Below are the records. Retype exactly the lines between the lines holding "(149, 806) none" and "(181, 1115) none", inclusive.

(Beginning of Task material)

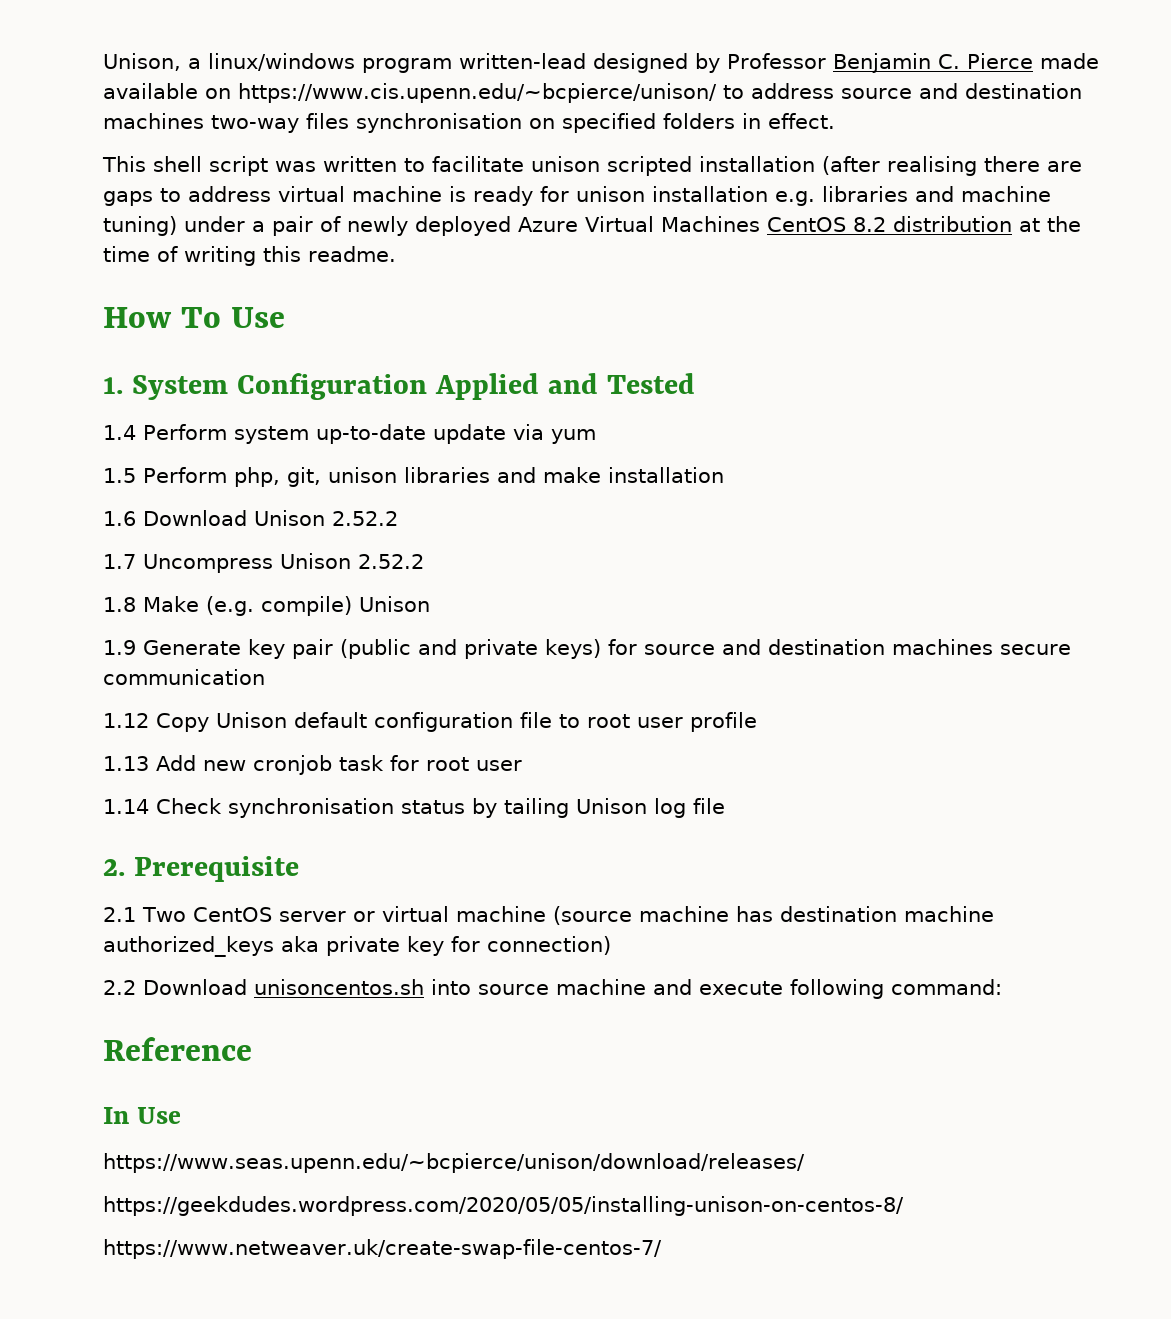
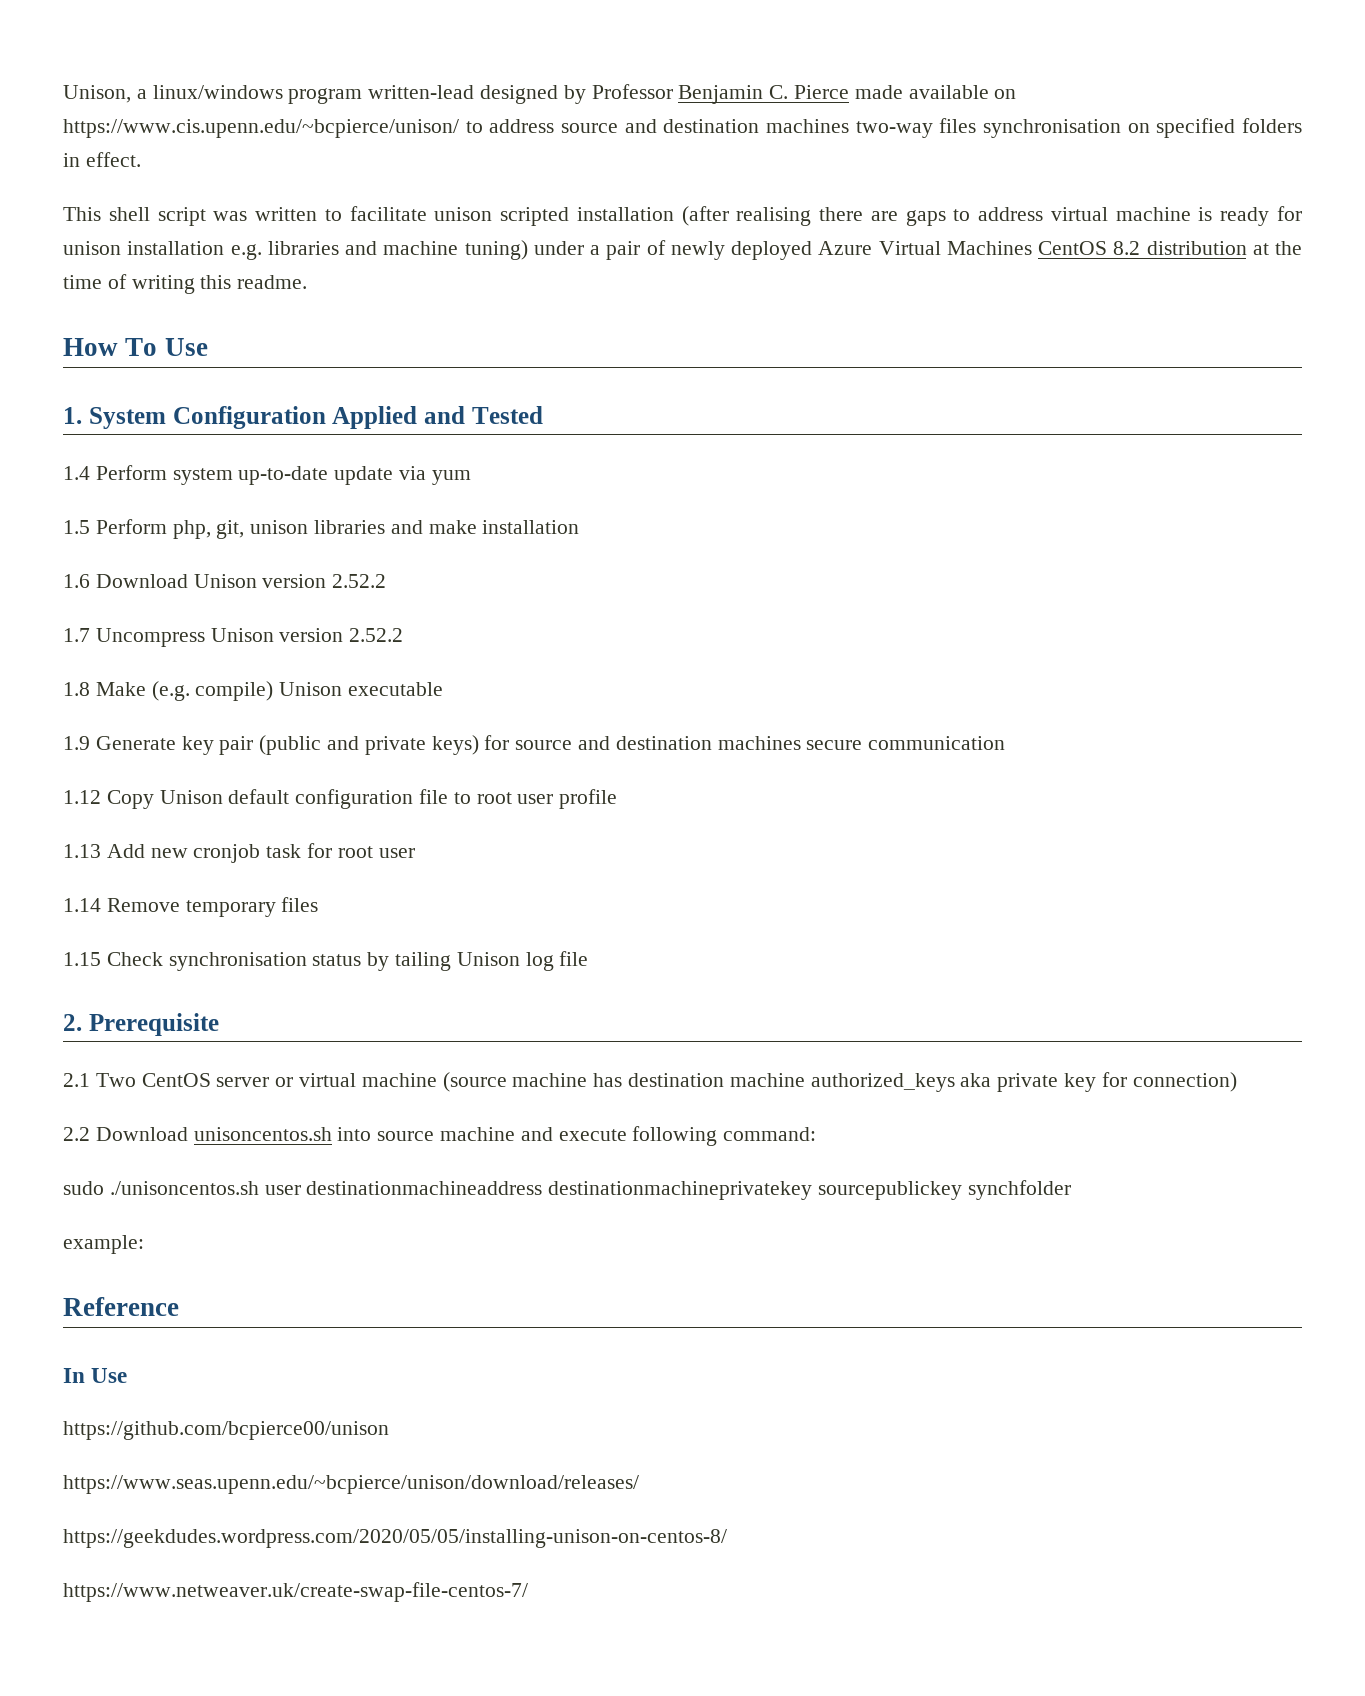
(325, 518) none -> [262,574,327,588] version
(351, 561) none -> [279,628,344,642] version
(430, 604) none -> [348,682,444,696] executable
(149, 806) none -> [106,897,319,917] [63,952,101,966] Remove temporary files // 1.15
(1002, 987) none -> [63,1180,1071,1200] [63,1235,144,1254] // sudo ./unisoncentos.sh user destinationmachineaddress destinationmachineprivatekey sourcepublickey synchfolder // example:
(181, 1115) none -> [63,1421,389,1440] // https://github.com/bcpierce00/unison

(End of Task material)
(Beginning of Task material)

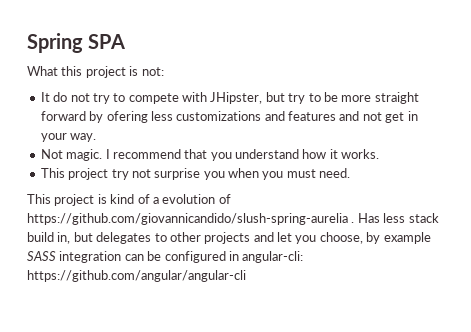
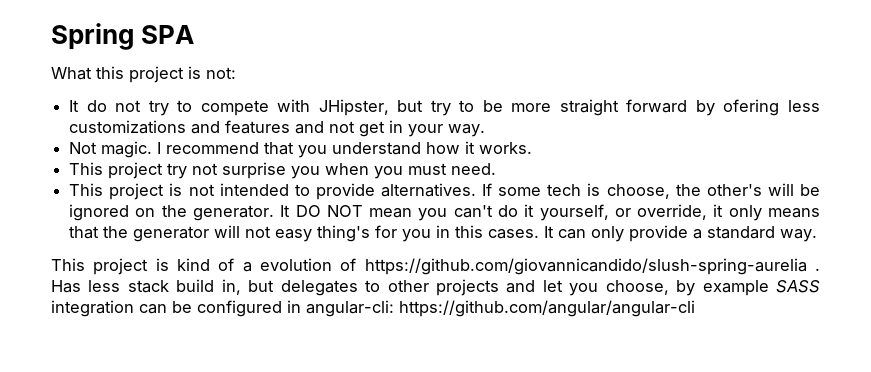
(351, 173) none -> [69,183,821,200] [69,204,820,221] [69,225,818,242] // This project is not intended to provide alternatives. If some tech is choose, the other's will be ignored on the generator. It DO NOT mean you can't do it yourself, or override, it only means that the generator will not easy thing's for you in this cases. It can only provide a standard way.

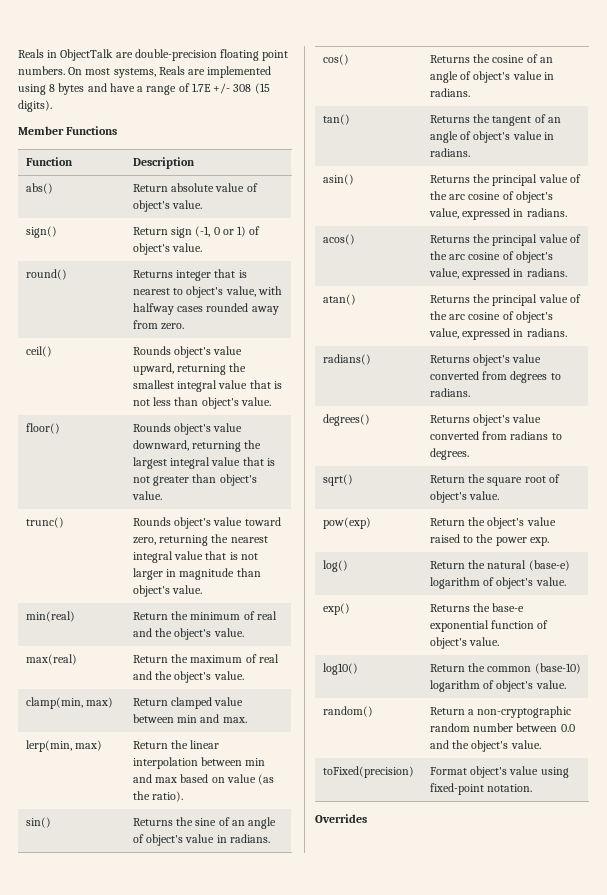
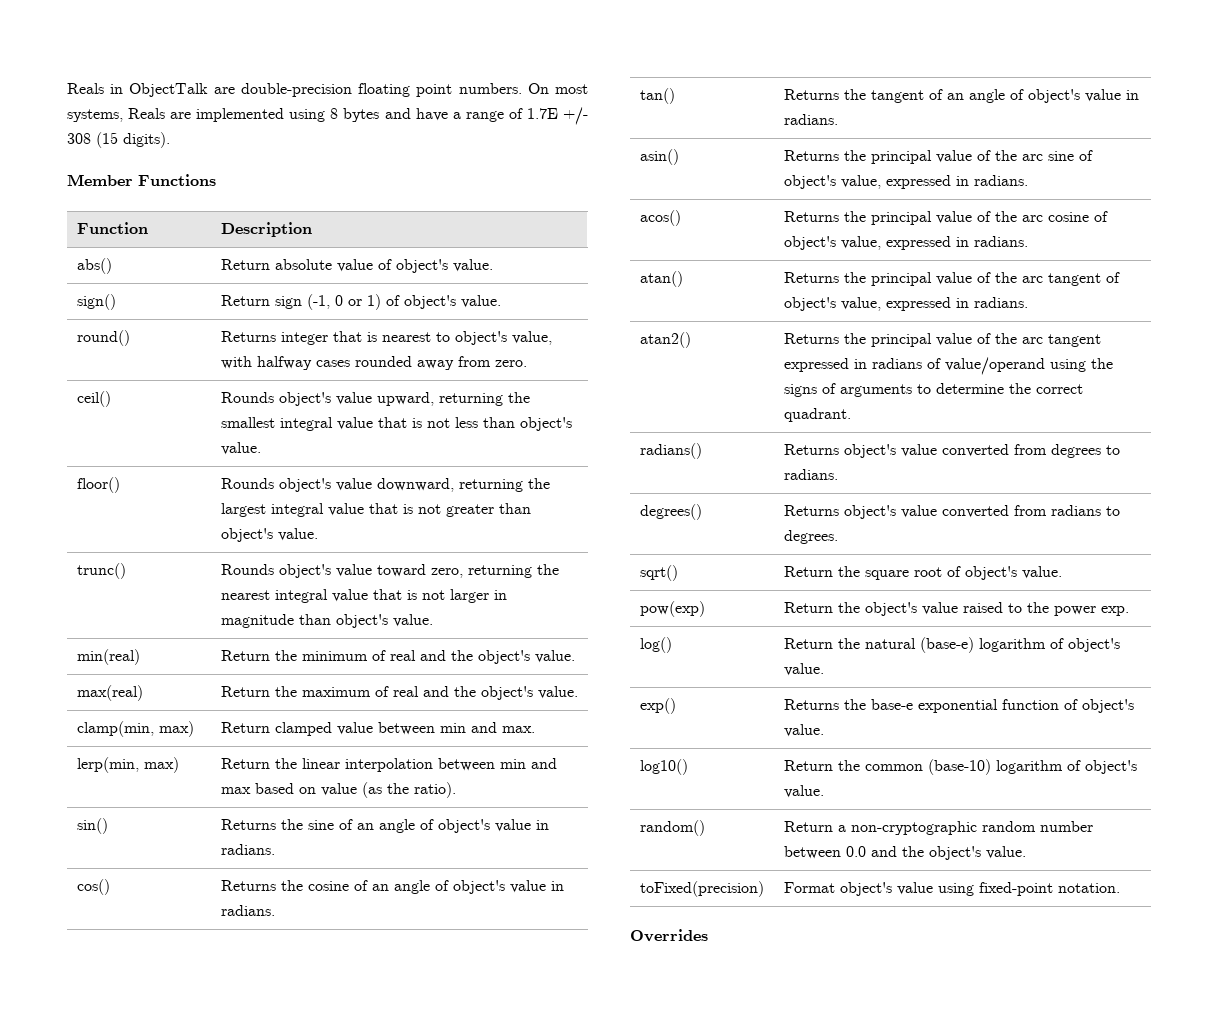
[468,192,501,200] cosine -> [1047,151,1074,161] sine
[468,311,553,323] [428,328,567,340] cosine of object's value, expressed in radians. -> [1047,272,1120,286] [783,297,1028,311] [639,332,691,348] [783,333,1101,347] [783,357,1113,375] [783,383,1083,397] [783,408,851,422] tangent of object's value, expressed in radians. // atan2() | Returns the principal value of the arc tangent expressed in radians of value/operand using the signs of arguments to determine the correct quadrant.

(End of Task material)
(Beginning of Task material)

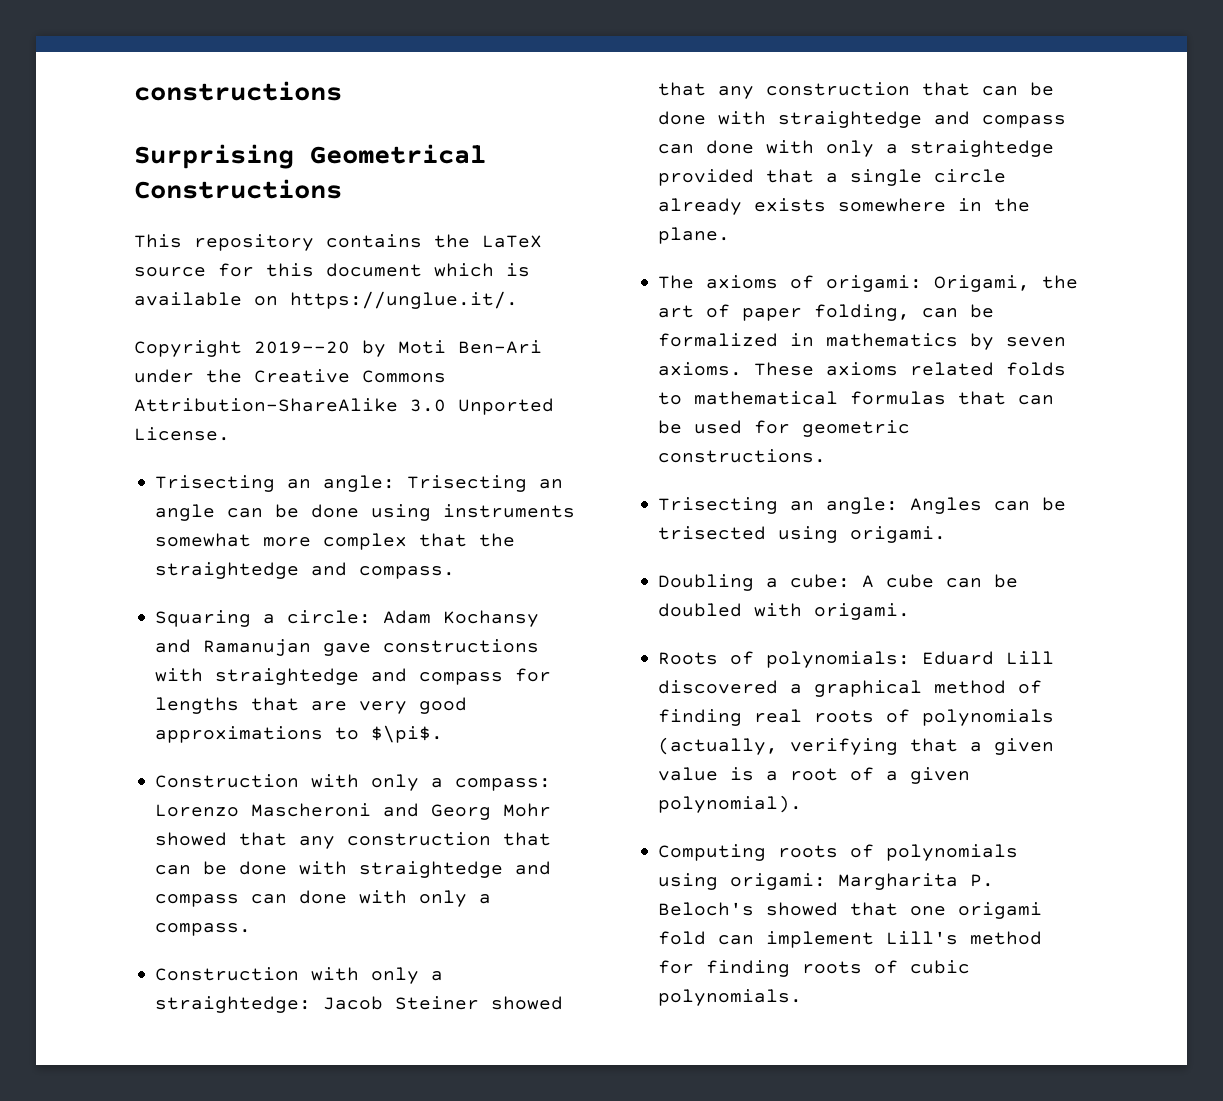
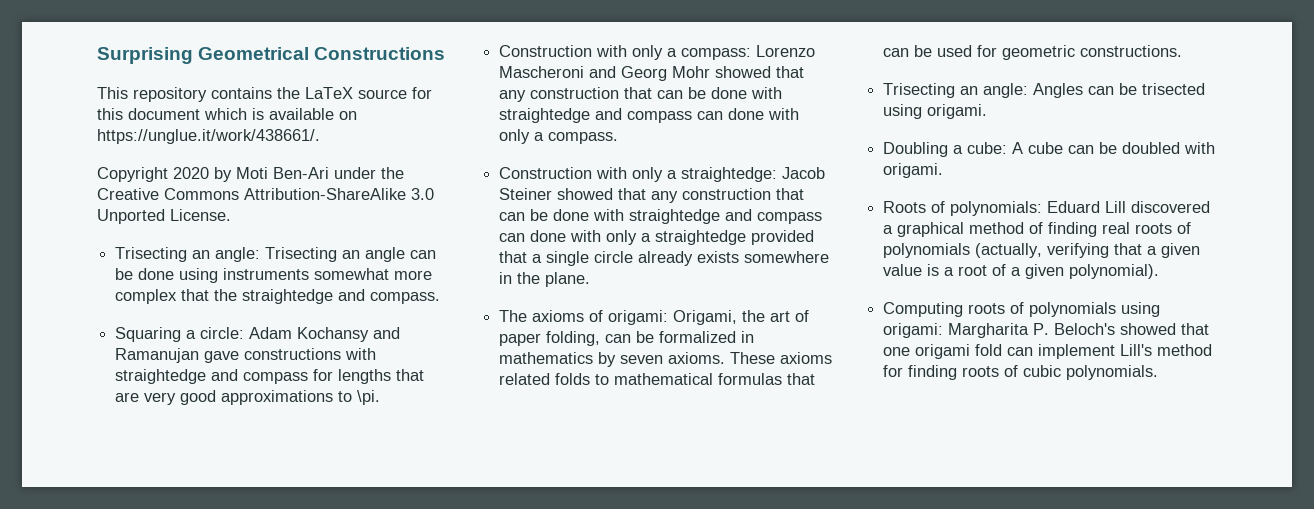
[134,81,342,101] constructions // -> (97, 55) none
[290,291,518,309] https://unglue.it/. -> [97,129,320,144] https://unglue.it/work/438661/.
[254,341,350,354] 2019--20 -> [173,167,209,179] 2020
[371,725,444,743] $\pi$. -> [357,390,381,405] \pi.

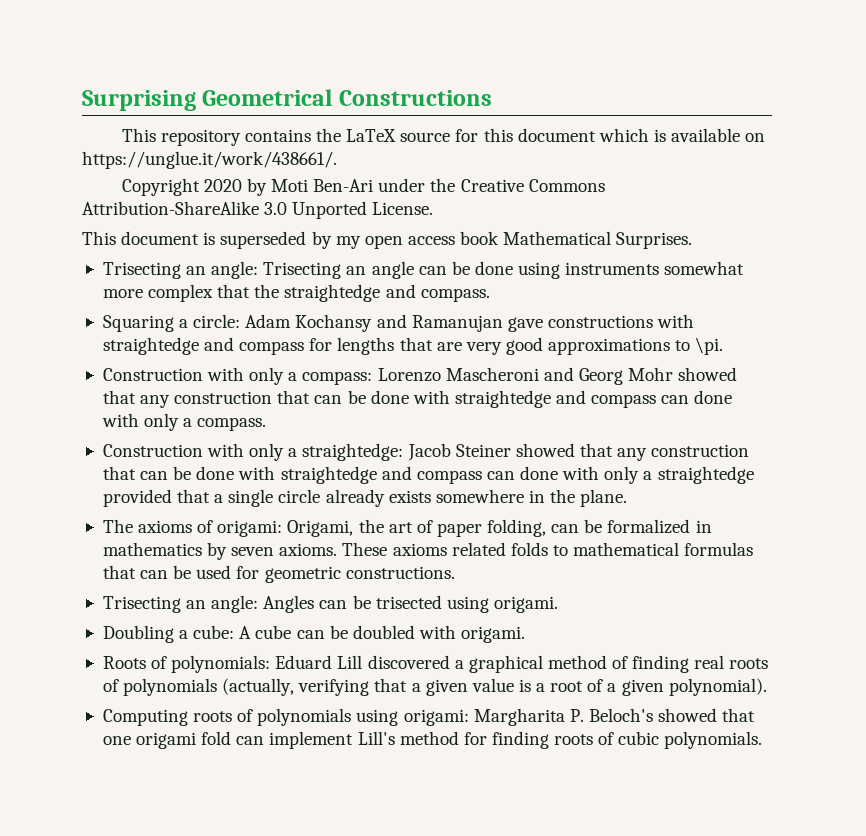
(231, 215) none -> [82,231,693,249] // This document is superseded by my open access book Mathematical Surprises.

(End of Task material)

Result of this task -
(149, 806) none -> [106,897,319,917] [63,952,101,966] Remove temporary files // 1.15
(1002, 987) none -> [63,1180,1071,1200] [63,1235,144,1254] // sudo ./unisoncentos.sh user destinationmachineaddress destinationmachineprivatekey sourcepublickey synchfolder // example:
(181, 1115) none -> [63,1421,389,1440] // https://github.com/bcpierce00/unison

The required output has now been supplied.